A single number is all that's needed: how many lines in the data contain the string "Steel".

#### Data provided
######

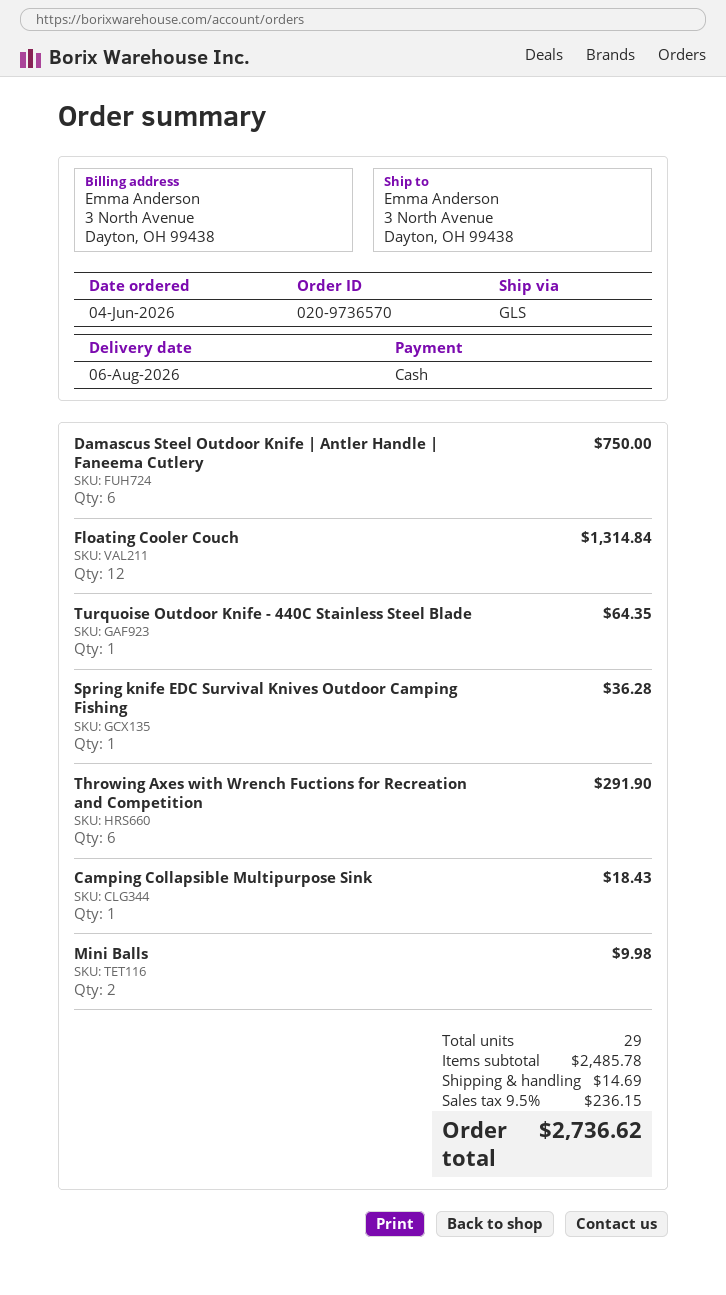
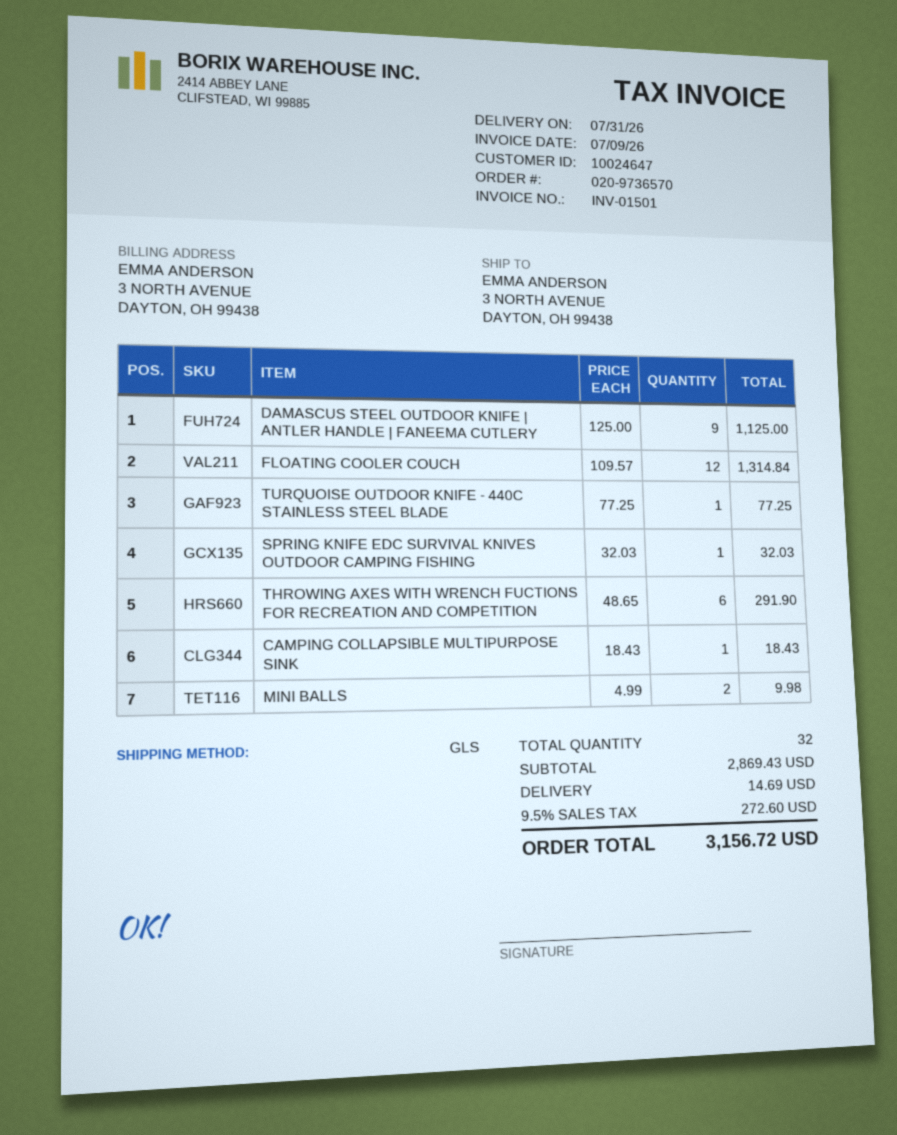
delivery date: 2026-08-06 -> 2026-07-31
Damascus Steel Outdoor Knife | Antler Handle | Faneema Cutlery: 6 for 750.00 -> 9 for 1125.00
Turquoise Outdoor Knife - 440C Stainless Steel Blade: 1 for 64.35 -> 1 for 77.25
Spring knife EDC Survival Knives Outdoor Camping Fishing: 1 for 36.28 -> 1 for 32.03
total quantity: 29 -> 32
subtotal: 2485.78 -> 2869.43
tax: 9.5% = 236.15 -> 9.5% = 272.60
total: 2736.62 -> 3156.72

######

#### Reply
2